## EXERCISE INPUTS
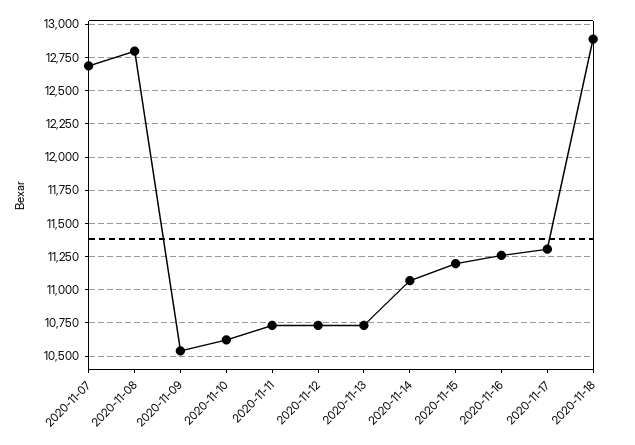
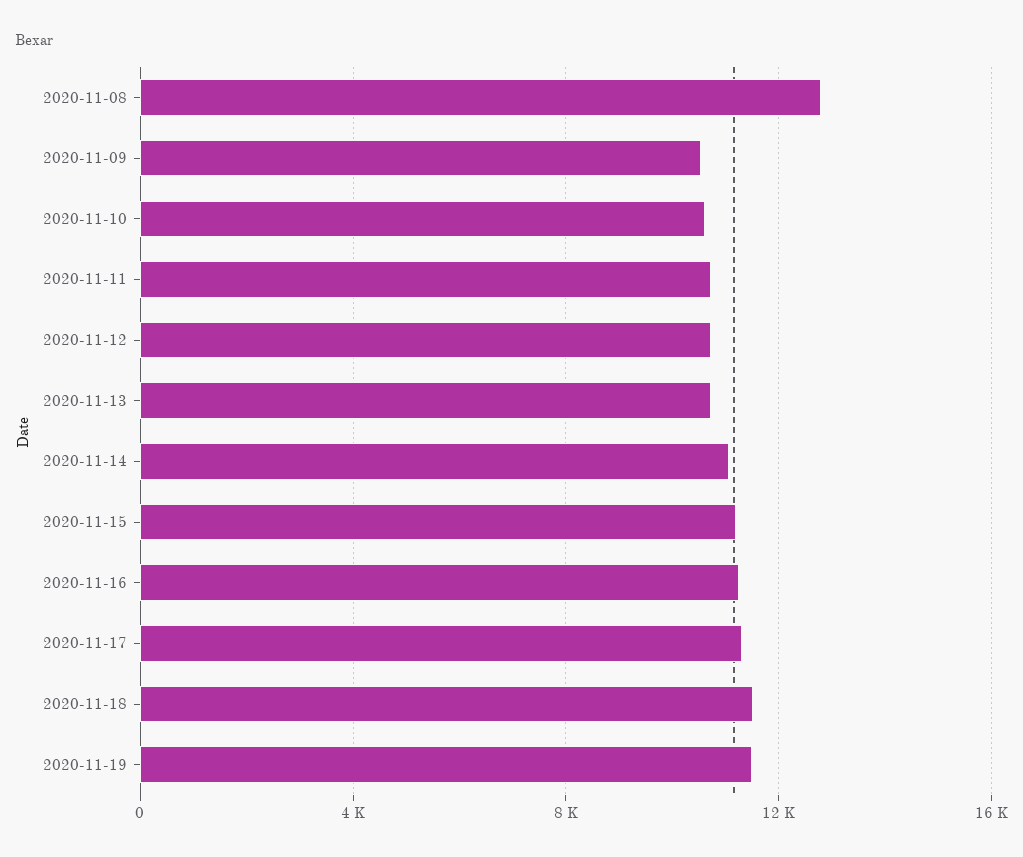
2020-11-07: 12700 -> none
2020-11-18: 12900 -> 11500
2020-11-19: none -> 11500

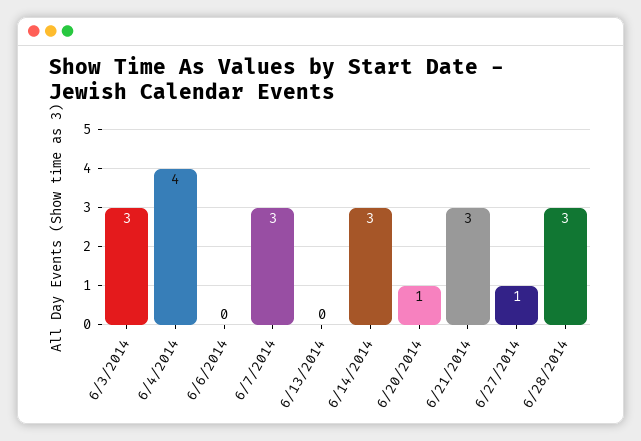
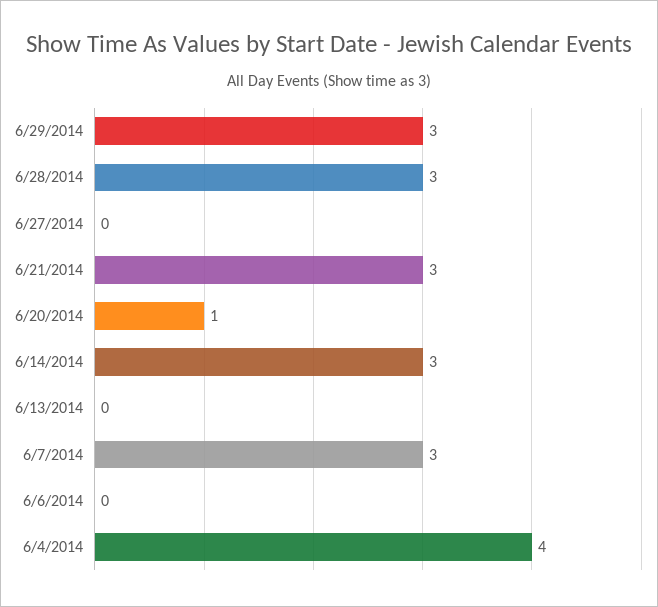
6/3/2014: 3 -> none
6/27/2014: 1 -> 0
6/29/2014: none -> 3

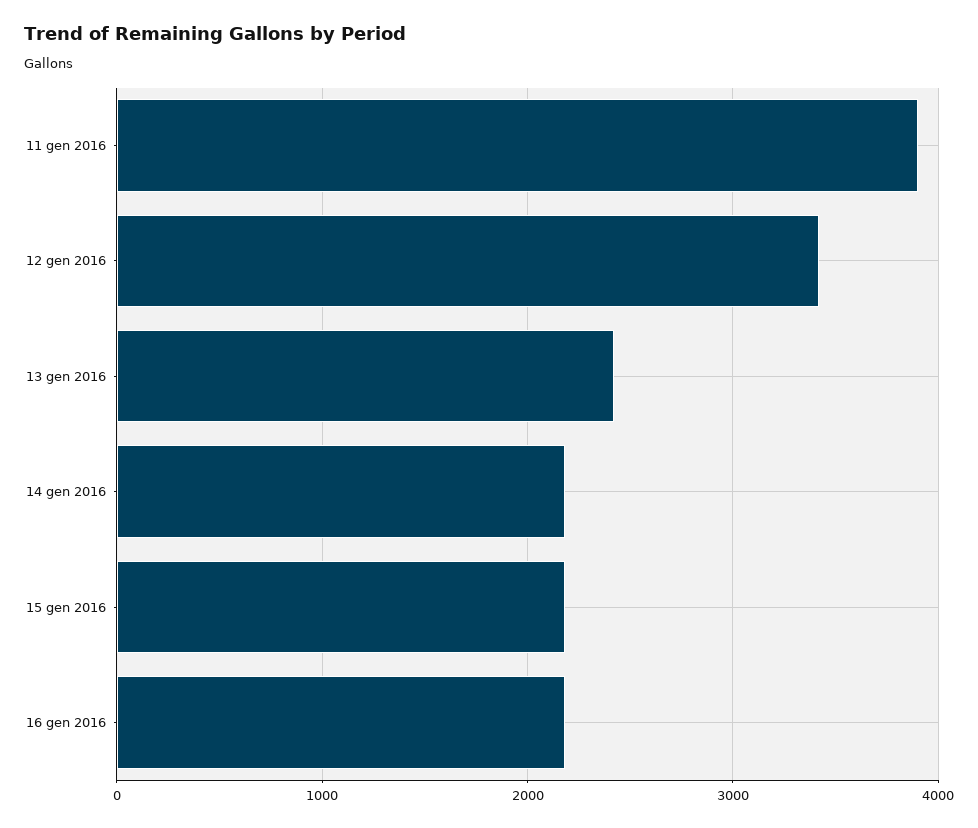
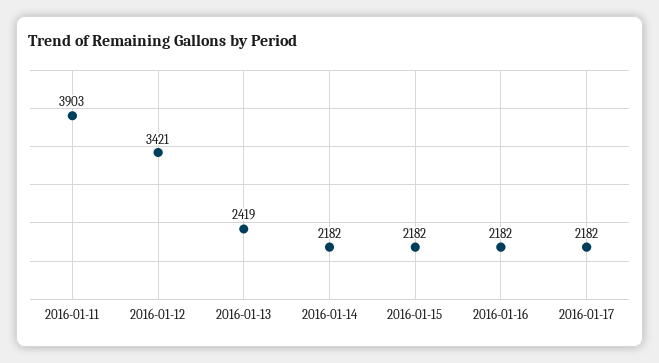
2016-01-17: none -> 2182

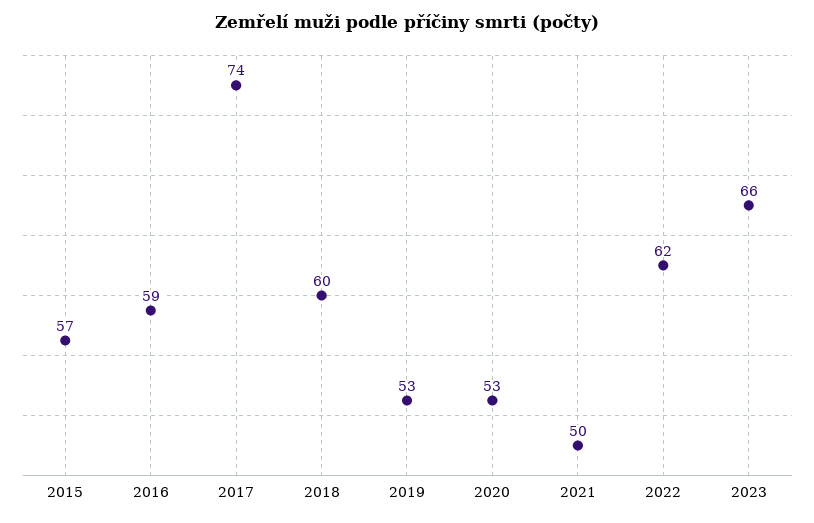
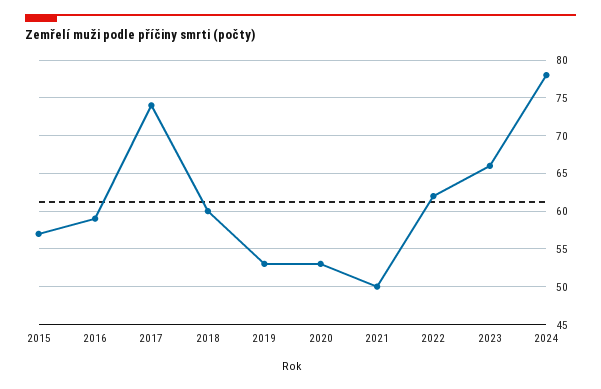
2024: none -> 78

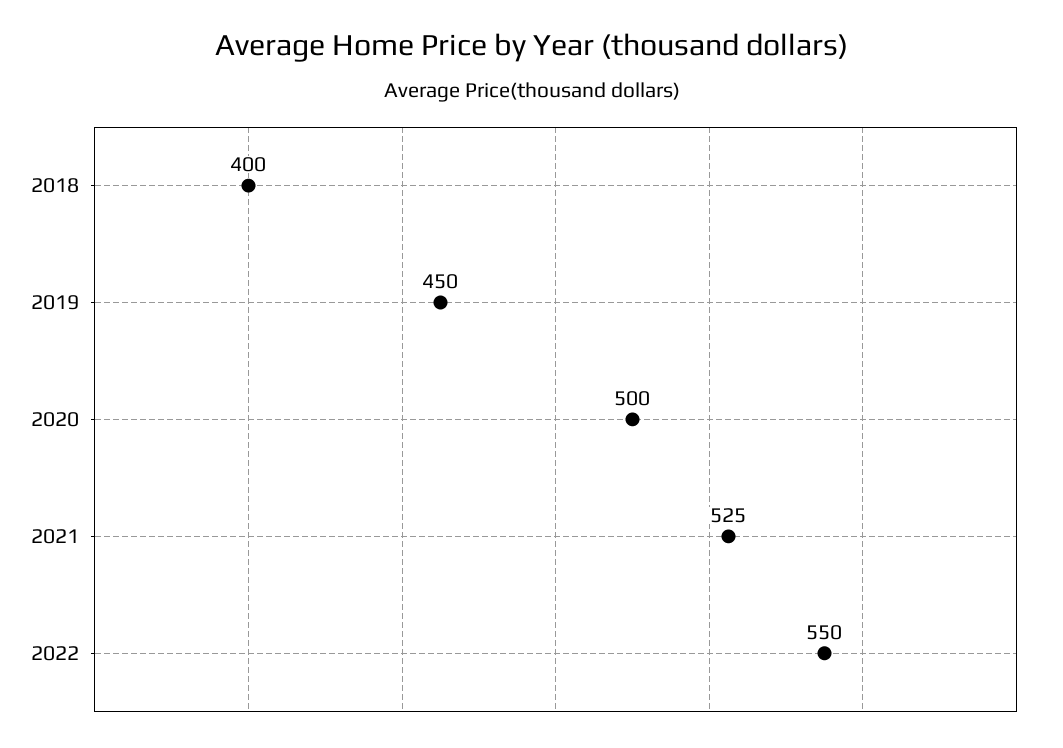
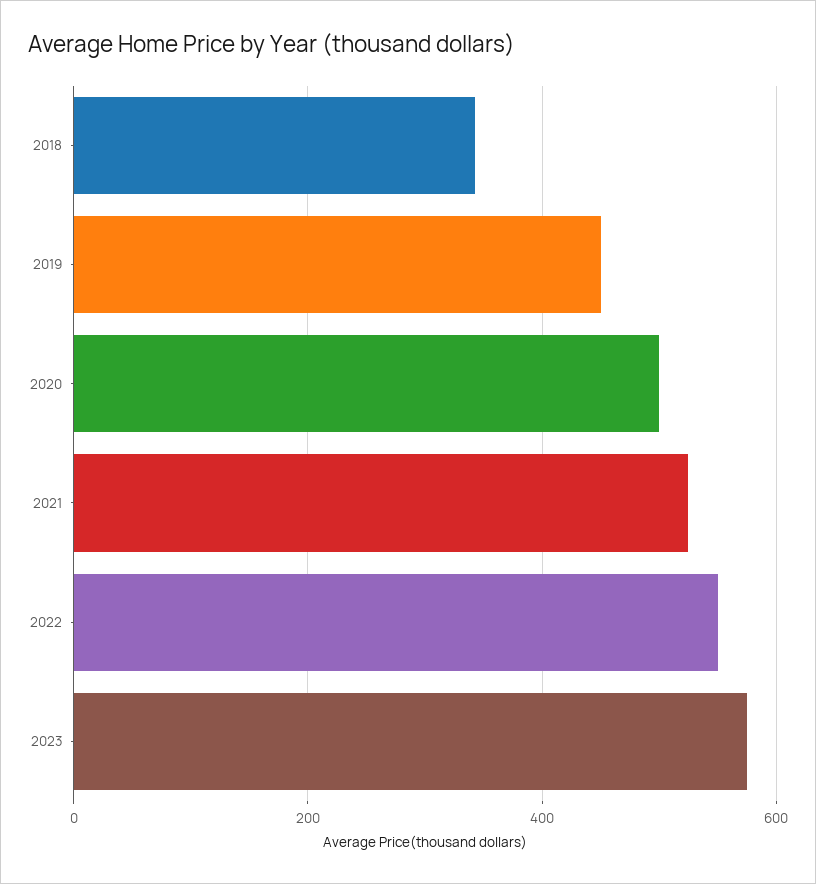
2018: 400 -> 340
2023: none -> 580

## ACTIVITY
Only an exact copy of the lines from the one with "2016-01-17: none -> 2182" through the last line of the data above is wanted, and no pictures.

## RESPONSE
2016-01-17: none -> 2182

2024: none -> 78

2018: 400 -> 340
2023: none -> 580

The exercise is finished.